To some supporters of work requirements, Medicaid, like other government benefits, can make it too easy for people to opt out of working.

“[A]ble-bodied adults should not be able to live entirely at the expense of others,” Michael Cannon, director of health policy studies at the Cato Institute told me by email.

Cannon said work requirements can help enrollees reach a state of self-sufficiency where they can afford to buy insurance themselves, rather than keep using Medicaid.

But Musumeci and Hastedt argue that Medicaid provides an essential support for people who face serious barriers to getting and keeping a job. In some rural parts of Maine, Hastedt said, unemployment remains in the double digits, and some people don’t have transportation or access to child care.

Alissa Scheller/HuffPost

“To say that you’re going to lose your health care if you can’t find a job just ignores the reality of people’s lives that are living in real poverty,” she said.
In fact, Hastedt said, some people who lost their Medicaid coverage under previous changes to Maine’s program ended up having greater difficulty working.

“We talked to a lot of them after they lost benefits,” she said. “Their lives went into chaos. They lost the ability to manage their health conditions.”

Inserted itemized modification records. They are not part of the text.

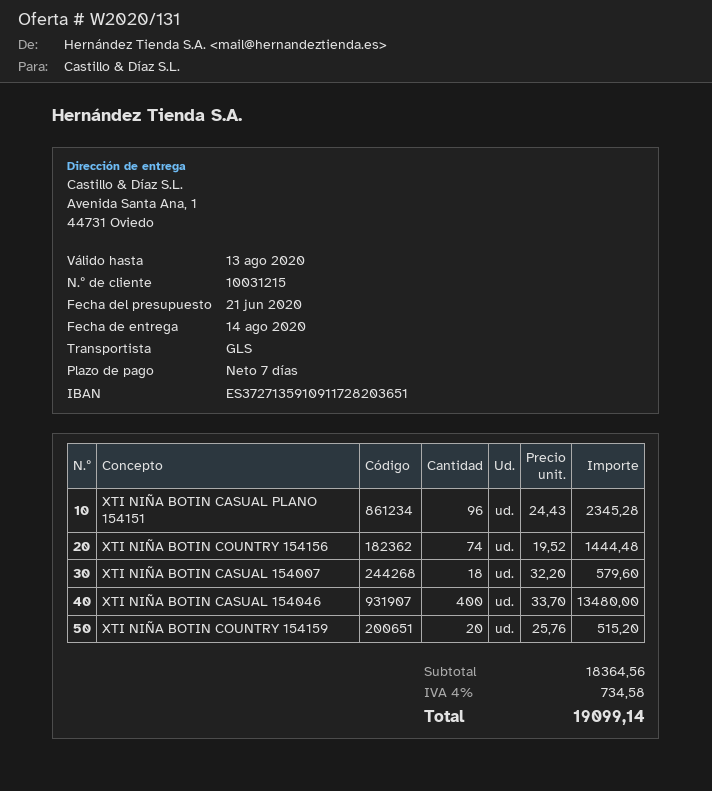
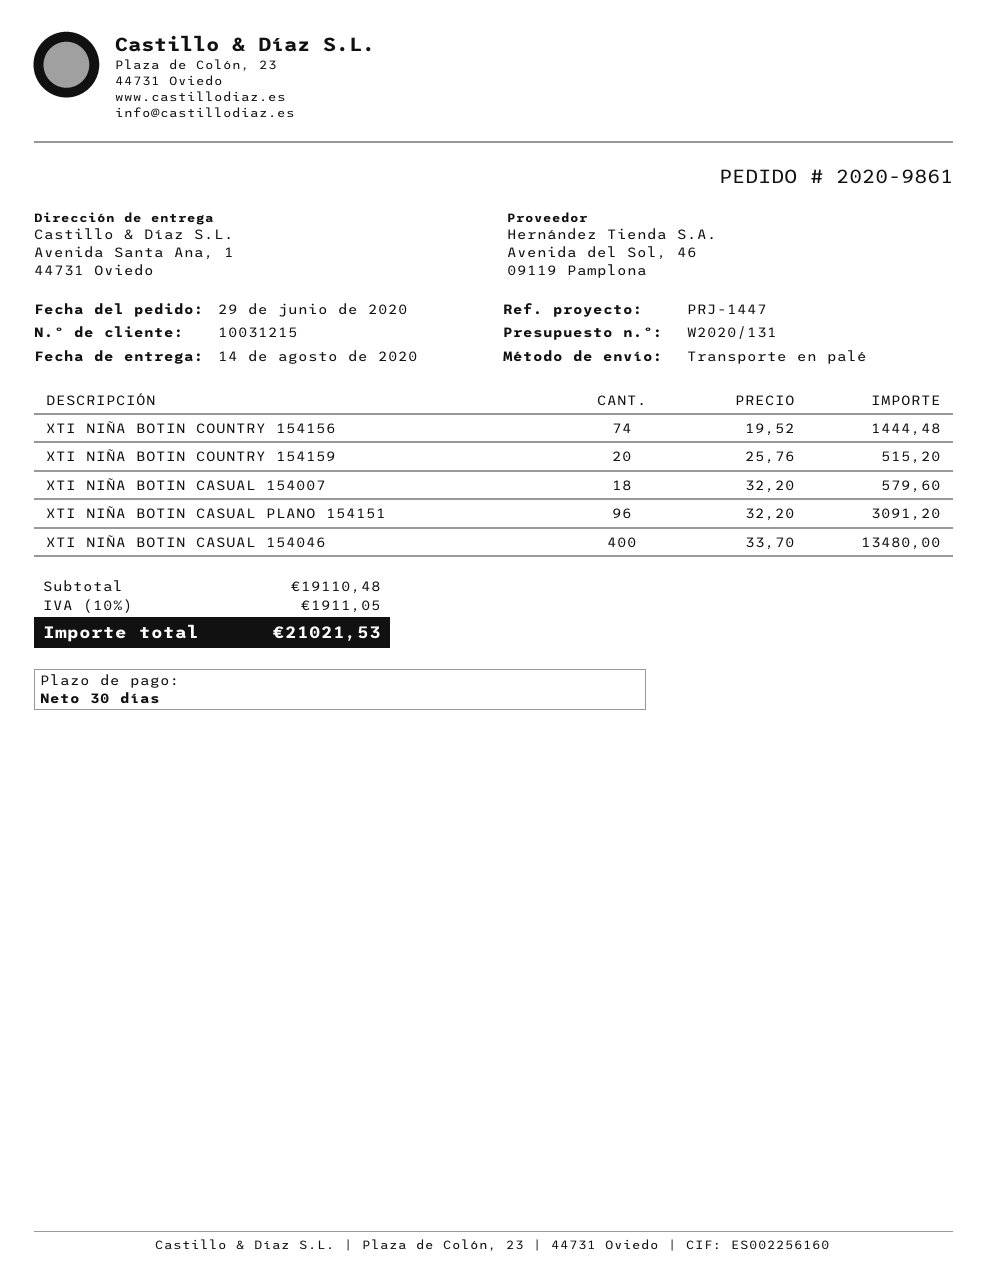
payment terms: 7 days -> 30 days
shipping method: GLS -> pallet freight
XTI NIÑA BOTIN CASUAL PLANO 154151: 96 x 24.43 = 2345.28 -> 96 x 32.20 = 3091.20
subtotal: 18364.56 -> 19110.48
tax: 4% = 734.58 -> 10% = 1911.05
total: 19099.14 -> 21021.53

In Ohio, a government report found the same thing in reverse when that state expanded its Medicaid program. Among unemployed people who gained coverage through the expansion, three-quarters said Medicaid made it easier to look for work. More than half of those who were working said it made it easier to stay employed.

“I think everyone can agree that anyone who is able to work should work,” Muscumeci said. “The concern happens when you think about, are you doing it as an incentive or are you doing it as a penalty, and are people going to get lost in the process?”